Ahora que las bolsas se tambalean, los asesores financieros remodelan las carteras de sus clientes de acuerdo con su perfil inversor: audaz, decidido, prudente o conservador. A lo que se ve, el enfriamiento de la coyuntura tiene el efecto inevitable de templar las audacias ardorosas, haciendo descender al inversor los peldaños que le llevan a los refugios convencionales, y no otro parece haber sido el camino recorrido por el proyecto de Libeskind en el largo trayecto del tablero a la taquilla: audaz en los dibujos, decidido en la construcción, prudente en los remates y conservador en su última apertura. Alguna vez hemos hablado de lo apropiado que habría sido mantener vacío un edificio que sólo puede hablar del horror con el silencio; pero ni el arquitecto ni el crítico pueden hacer gran cosa frente al poder unánime y plácido de la marea temática que todo lo transforma en entretenimiento trivial.

Proyectado por Daniel Libeskind poco antes de la caída del Muro en 1989, e inaugurado dos días antes del 11-S, el Museo Judío de Berlín convoca la memoria de otra tragedia con la violencia de sus volúmenes fracturados.
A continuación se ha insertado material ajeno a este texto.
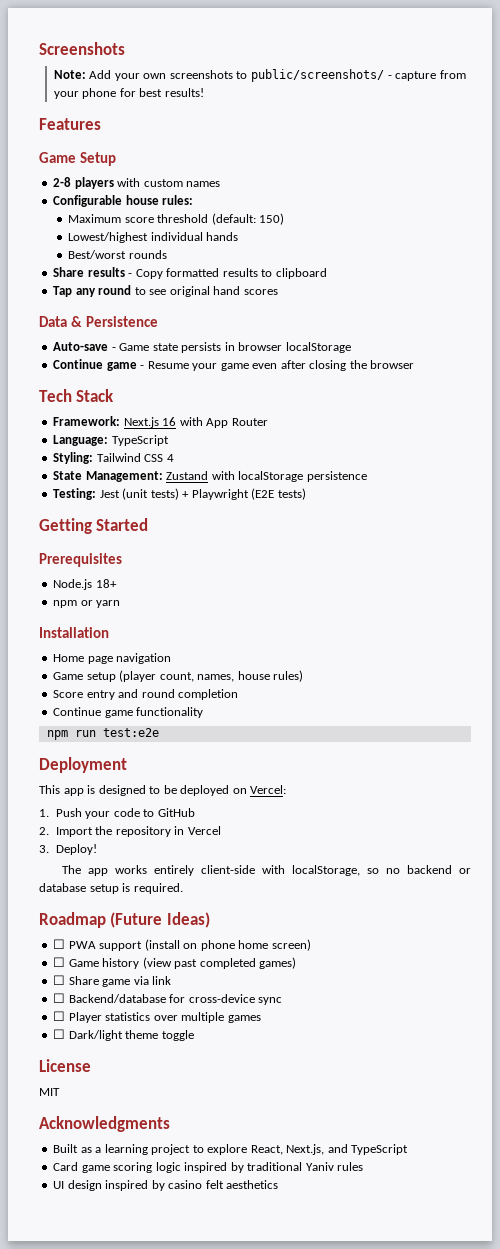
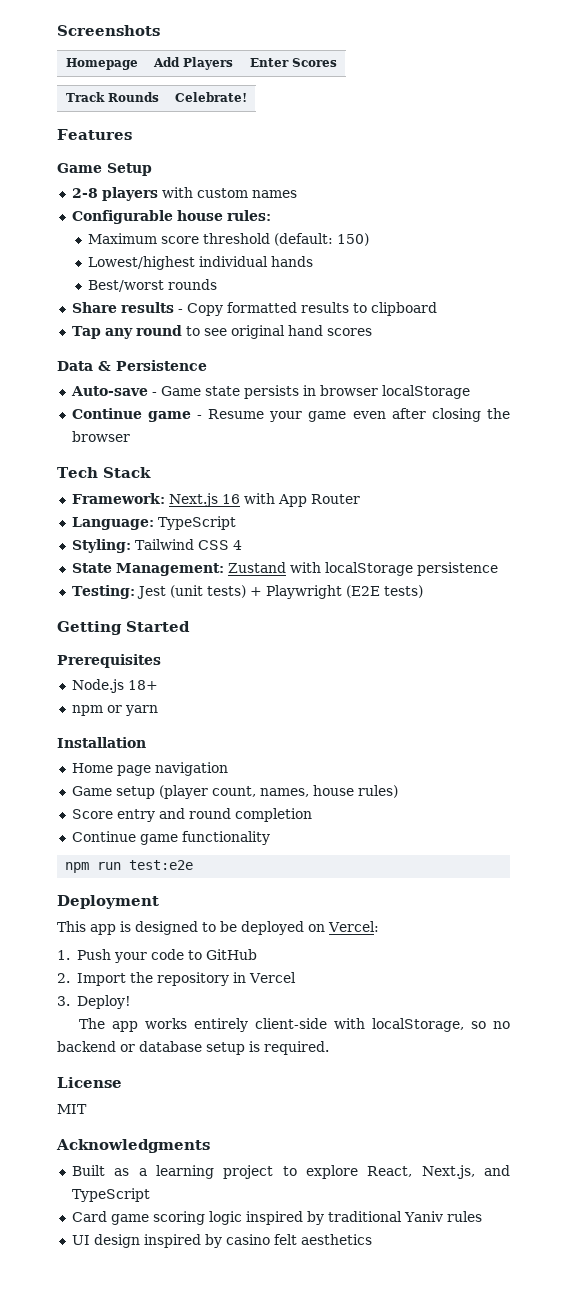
- Note: Add your own screenshots to public/screenshots/ - capture from your phone for best results!
+ Homepage | Add Players | Enter Scores
+ Track Rounds | Celebrate!
- Roadmap (Future Ideas)
- ☐ PWA support (install on phone home screen)
- ☐ Game history (view past completed games)
- ☐ Share game via link
- ☐ Backend/database for cross-device sync
- ☐ Player statistics over multiple games
- ☐ Dark/light theme toggle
Más de medio siglo después, la memoria tenaz del exterminio de seis millones de judíos europeos gravita sobre nuestras vidas con un peso leve que le permite tejerse con los relatos amables de la historia ad usum delphini; pero sobrevive intacta en las líneas de fractura estratégicas de Oriente Medio, que están en el origen probable de los abominables atentados de NuevaYork y Washington. Cuando los bomberos se afanan buscando víctimas entre los escombros de las Torres Gemelas o el Pentágono, resulta impertinente pronosticar que el dolor intolerable de la tragedia se amortiguará mucho antes de que se extingan sus consecuencias políticas, técnicas y sociales. El 11 de septiembre hemos entrado en la terra ignota del siglo XXI, y lo único que sabemos de él es que discurrirá largo tiempo bajo la sombra alargada y paralela de dos torres ausentes.